TASK TO COMPLETE: Only those lines in the data below from the line containing "order date: 2022-12-04 -> 2022-11-30" through the line containing "Mopar 06101446: none -> 3", both included, should be restated word for word.
*** EXERCISE DATA Section Begins ***
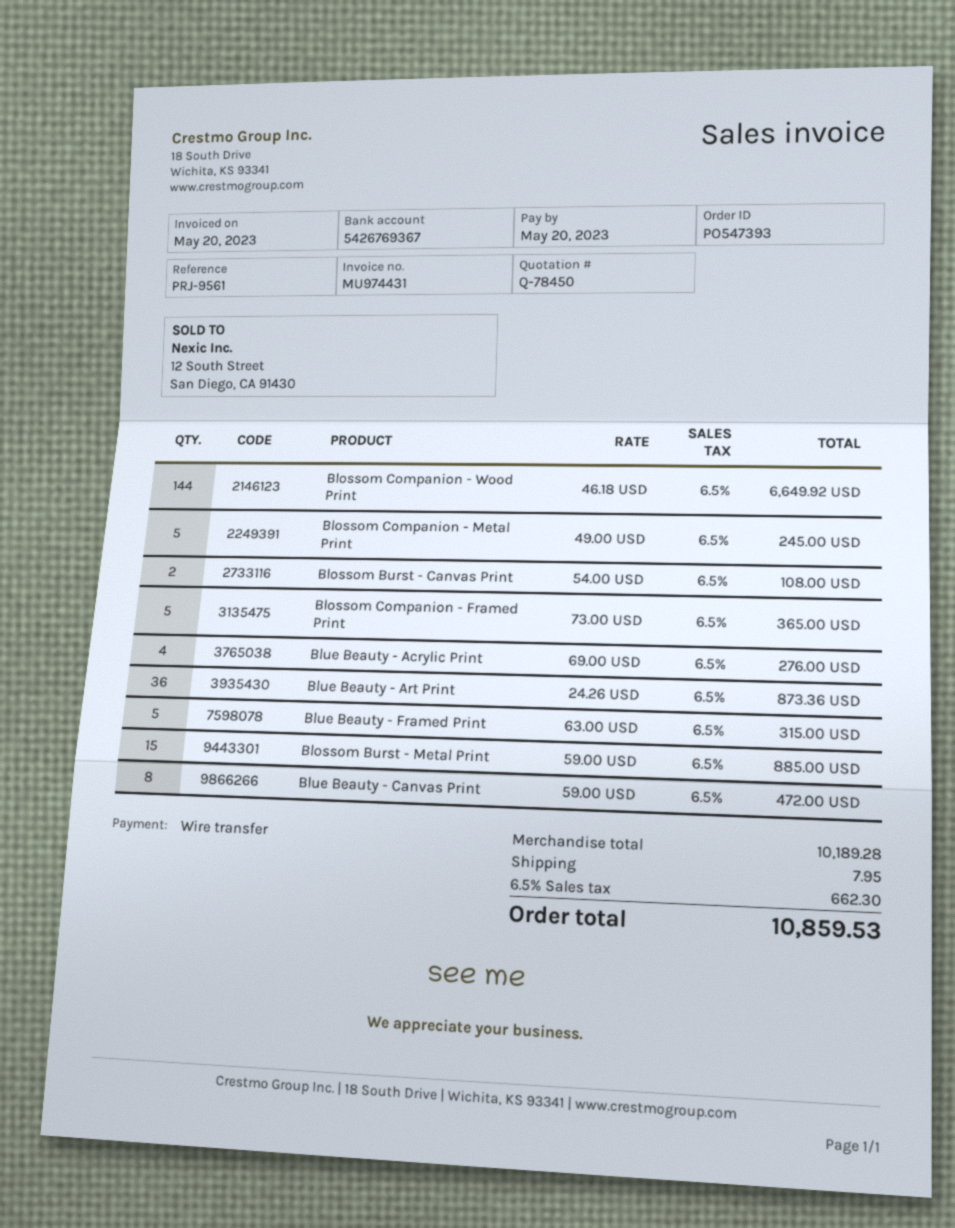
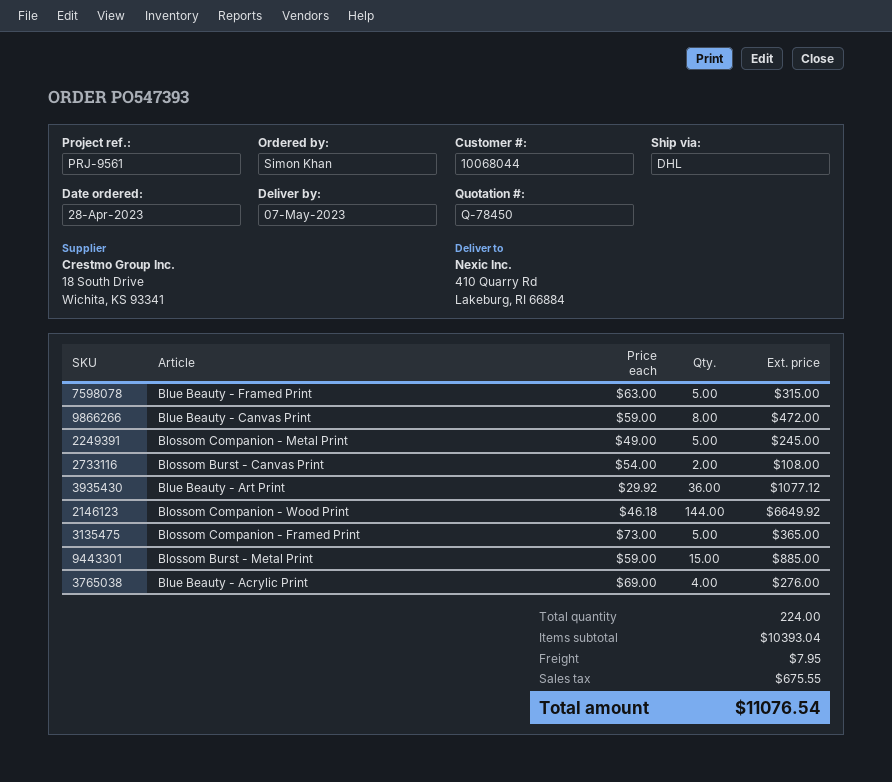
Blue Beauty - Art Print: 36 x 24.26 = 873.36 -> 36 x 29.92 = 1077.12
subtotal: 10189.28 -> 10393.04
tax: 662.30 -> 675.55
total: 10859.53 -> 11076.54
*** EXERCISE DATA Section Ends ***
*** EXERCISE DATA Section Begins ***
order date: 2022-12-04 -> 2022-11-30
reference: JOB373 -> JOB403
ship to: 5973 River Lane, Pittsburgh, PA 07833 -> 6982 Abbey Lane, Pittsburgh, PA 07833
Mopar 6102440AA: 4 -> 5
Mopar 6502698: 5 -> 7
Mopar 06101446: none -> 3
*** EXERCISE DATA Section Ends ***
*** EXERCISE DATA Section Begins ***
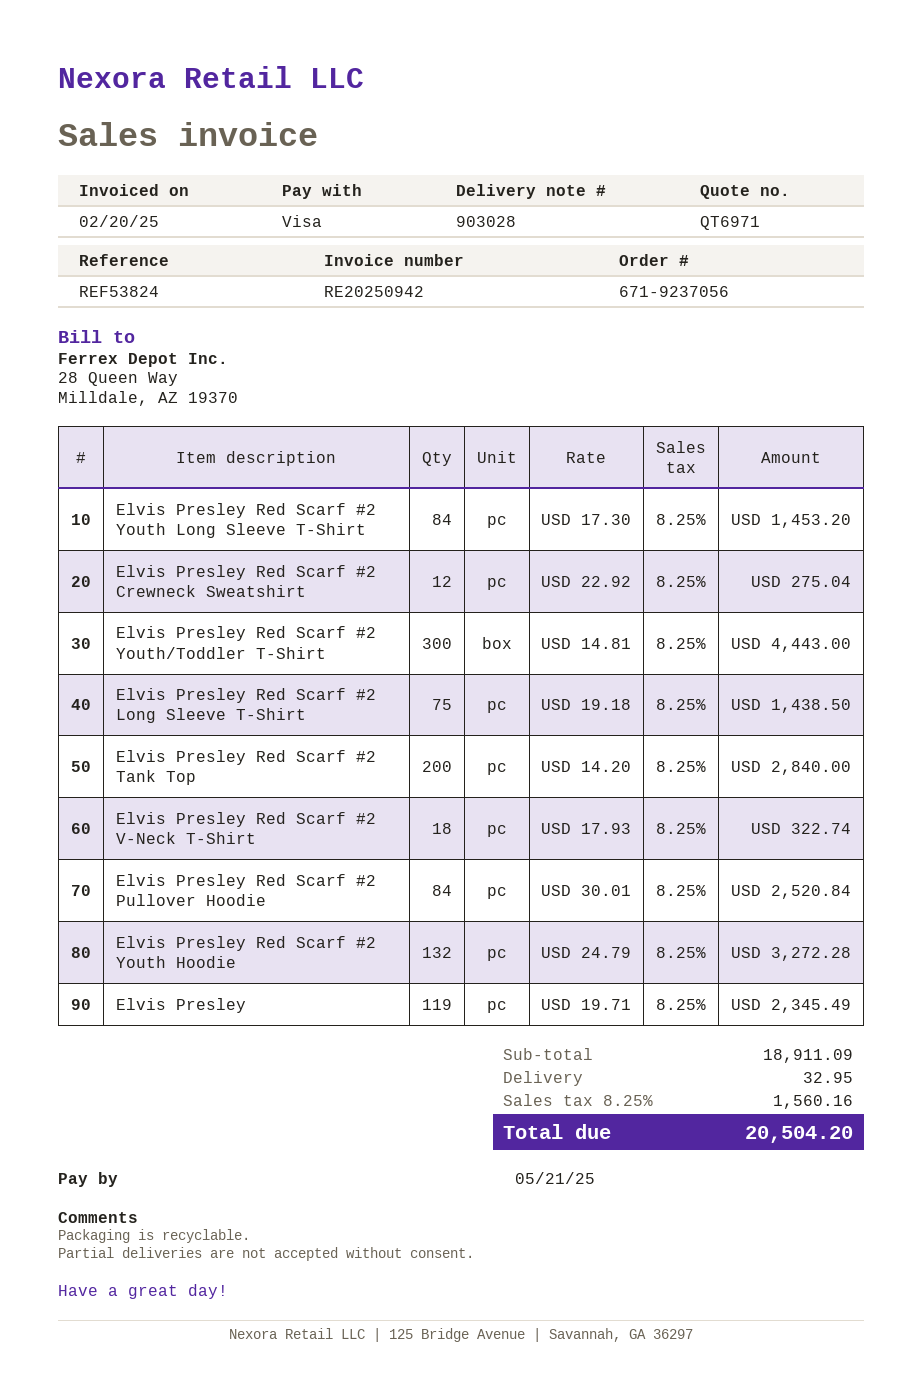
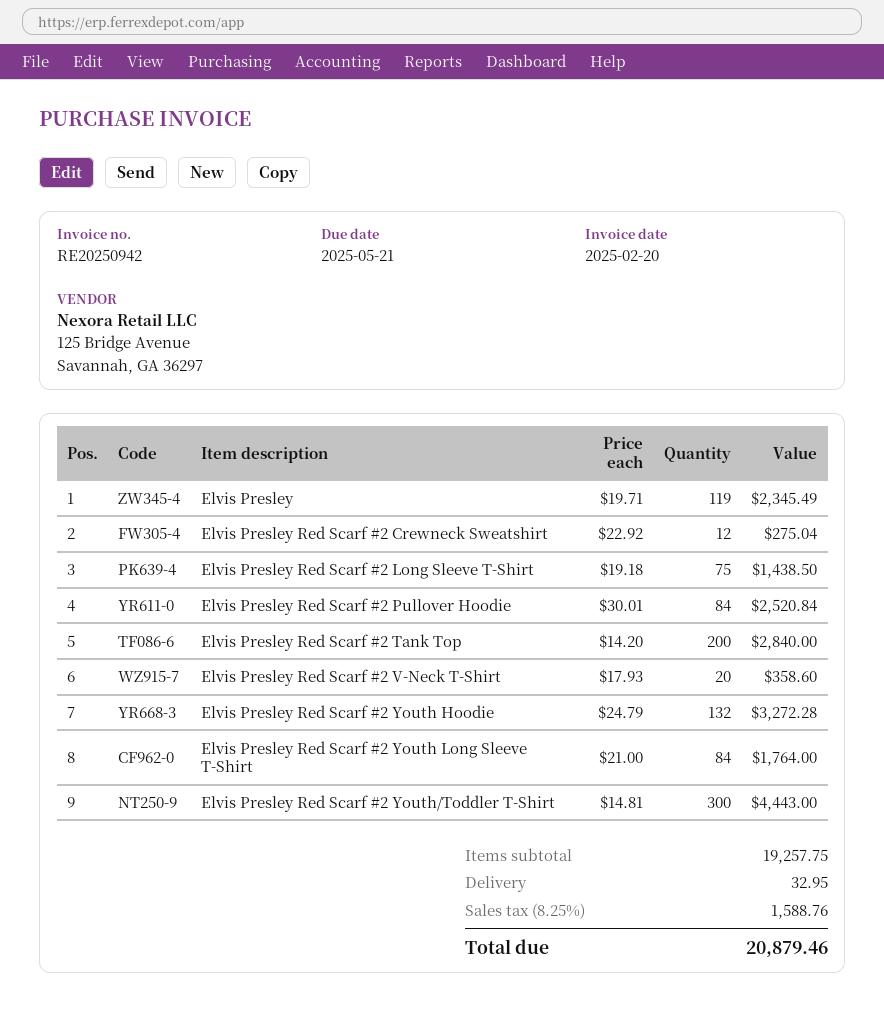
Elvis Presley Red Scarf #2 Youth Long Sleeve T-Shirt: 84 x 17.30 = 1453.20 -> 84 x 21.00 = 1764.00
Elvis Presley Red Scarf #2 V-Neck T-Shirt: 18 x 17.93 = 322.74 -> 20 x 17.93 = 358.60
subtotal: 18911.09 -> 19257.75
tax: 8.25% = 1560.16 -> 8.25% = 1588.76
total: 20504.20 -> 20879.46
*** EXERCISE DATA Section Ends ***
ANSWER SPACE:
order date: 2022-12-04 -> 2022-11-30
reference: JOB373 -> JOB403
ship to: 5973 River Lane, Pittsburgh, PA 07833 -> 6982 Abbey Lane, Pittsburgh, PA 07833
Mopar 6102440AA: 4 -> 5
Mopar 6502698: 5 -> 7
Mopar 06101446: none -> 3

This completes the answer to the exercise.